Chelsea used their normal 4-3-3 with Didier Drogba favoured ahead of Fernando Torres and Jon Obi Mikel playing as the defensive pivot in a midfield three of him, Ramires and Frank Lampard. Juan Mata started on the right of the front three with Florent Malouda on the opposite flank. The high line that has been heavily criticized this season was implemented in defence once more.
Liverpool, meanwhile, made a number of unexpected changes – the introduction of Maxi Rodriguez on the left for his first league start this season, as well as the inclusion of Craig Bellamy up front with Luis Suarez. Charlie Adam and Lucas Leiva played in central midfield, whilst the centre-back partnership of Martin Skrtel and Daniel Agger was retained. Dirk Kuyt, as expected, started on the right hand side whilst Glen Johnson continued at right back ahead of Martin Kelly.
The main tactical trait apparent in the first half was Liverpool’s aggressive, narrow pressing high up the pitch. Mikel, in particular, was targeted when Chelsea had the ball at the back, with one of Bellamy or Suarez following the Nigerian, causing Chelsea to be unable to build effectively from the back.
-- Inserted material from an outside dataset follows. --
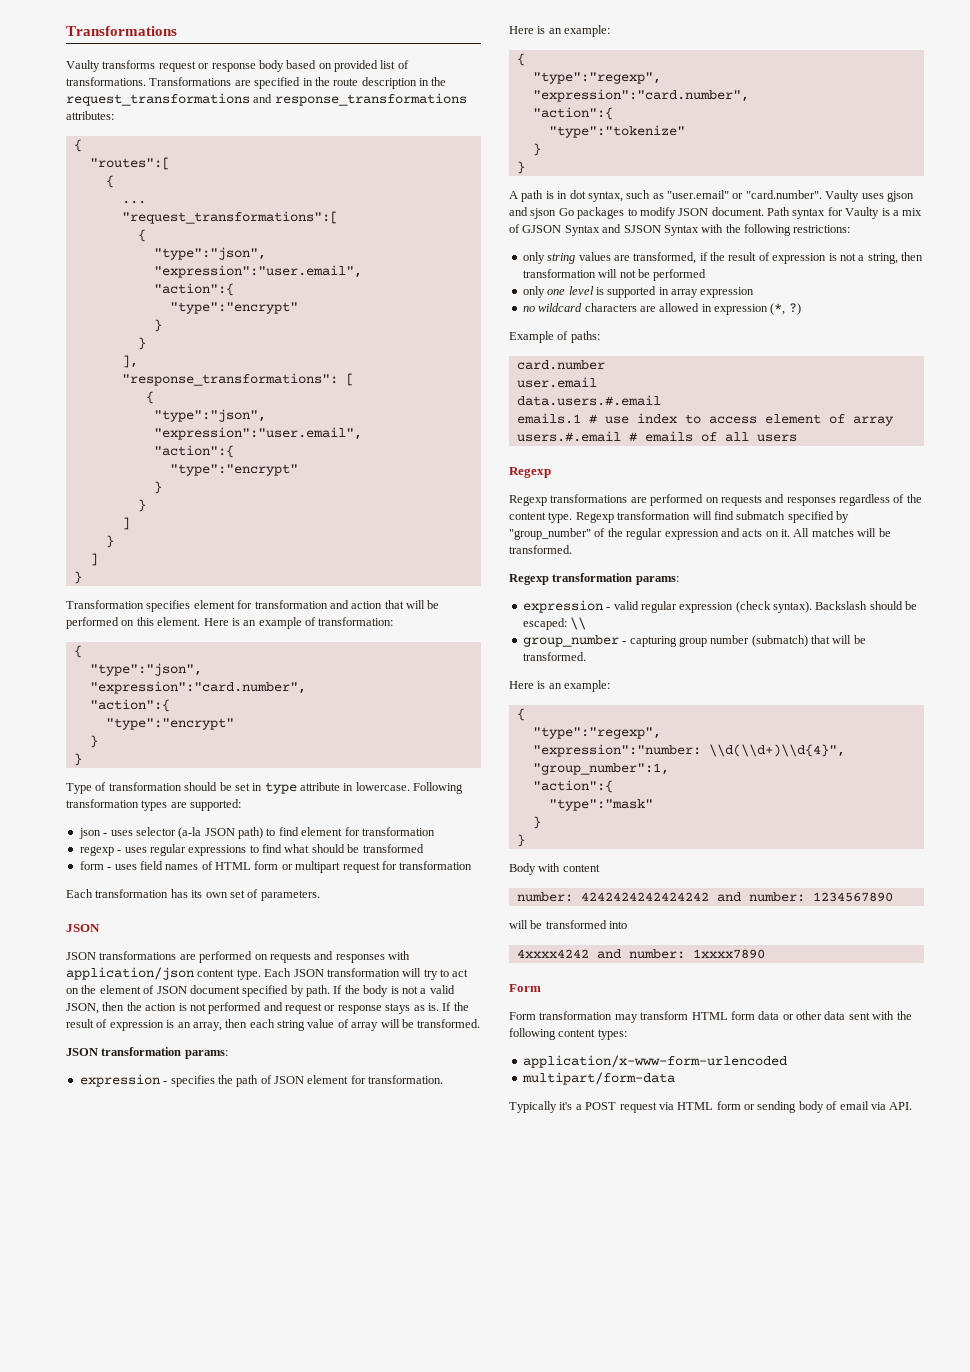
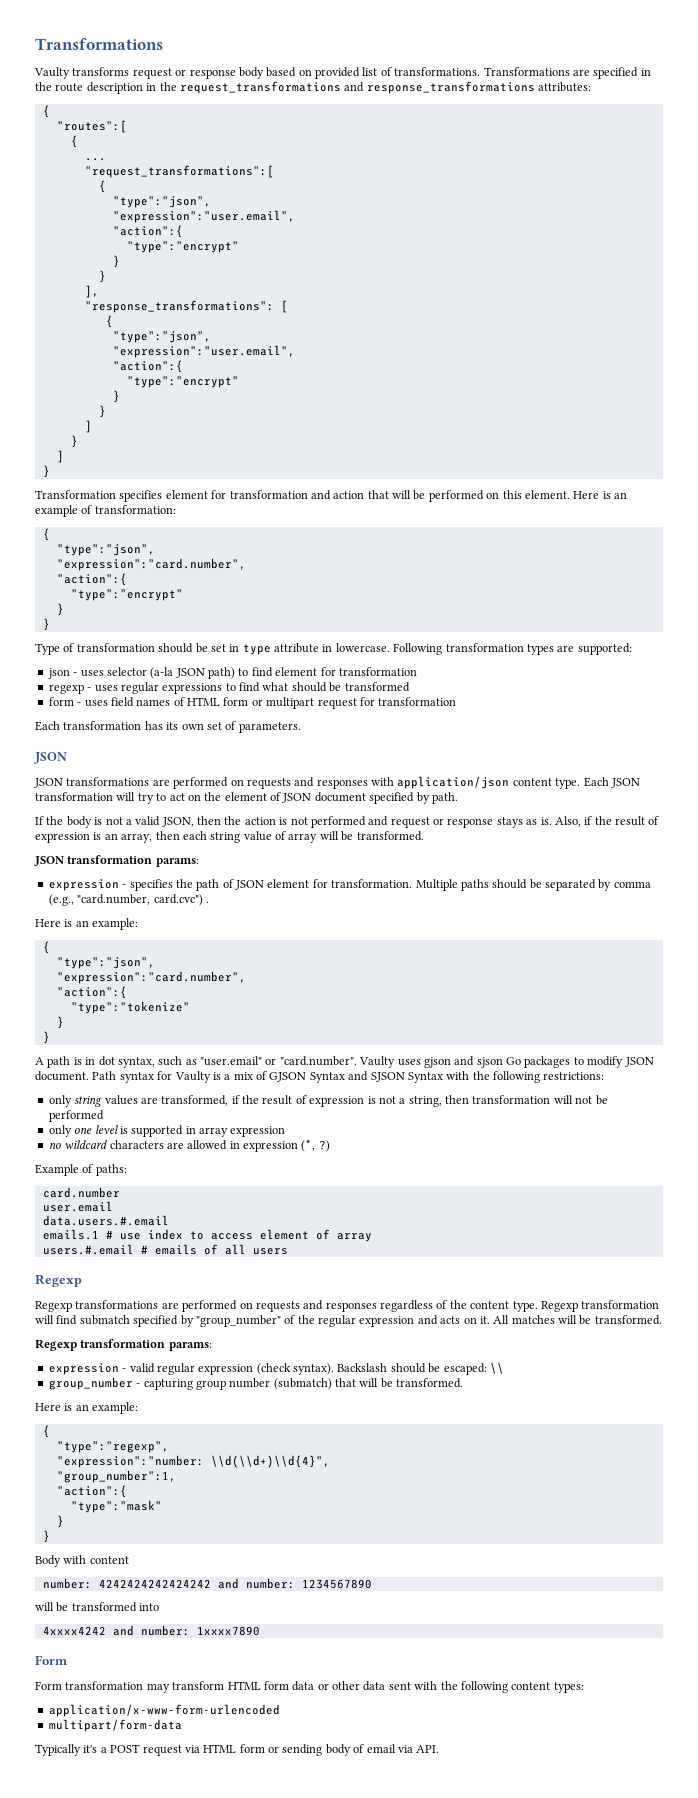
(330, 991) none -> (458, 798) //
[442,1002,452,1011] If -> [554,816,593,827] Also, if
[509,25,611,37] [516,53,525,66] [532,72,661,84] // Here is an example: // { // "type":"regexp", -> [415,879,651,891] [48,894,209,906] [35,918,139,930] [42,941,50,954] [56,957,155,969] Multiple paths should be separated by comma (e.g., "card.number, card.cvc") . // Here is an example: // { // "type":"json",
It’s from this tactic that Liverpool got their first goal, when Charlie Adam pushed out of midfield and caught Mikel on the ball before a quick exchange of passes on the edge of the Chelsea box lead to Maxi Rodriguez finishing past Petr Cech (an exchange apparently practiced before the match). The aggressive pressingÂ utilisedÂ by Liverpool is best exemplified by the fact that the three players who made the most tackles in the match for them were Luis Suarez, Dirk Kuyt and, perhaps lessÂ surprisingly, Lucas, indicative of this policy to try and get at Chelsea early where they were weakest and while there was space behind to exploit.
Liverpool also managed to stagnate many Chelsea moves early by using their pressing intelligently, with Maxi and Kuyt also managing to keep compact in midfield when they needed to, leaving Bellamy and Suarez to hound the opposition. The compactness of the midfield and the higher line held by Skrtel and Agger meant that the middle third was crowded and Chelsea struggled to get any foothold in the match. All these factors also contributed to Charlie Adam’s best 45 minutes in a Liverpool shirt, where he was very effective in not only breaking up Chelsea attacks but able to push play forward when he could. The energetic movement ahead of him, which meant that the Chelsea midfield had to assistÂ defensivelyÂ more than they had probably hoped, and the less space between the midfield and defence meant that Adam could operate more effectively over a smaller percentage of the park. It’s tribute to the energy andÂ intelligenceÂ of Bellamy, Maxi and Kuyt that Liverpool were able to be so effective in the first half. The intelligent movement of Maxi Rodriguez in particular was noticeable throughout also, regularly pushing behind the high line and causing head aches for David Luiz and Branislav Ivanovic. Had the final ball been moreÂ incisiveÂ on several occasions it is likely he would have managed to get a few more chances.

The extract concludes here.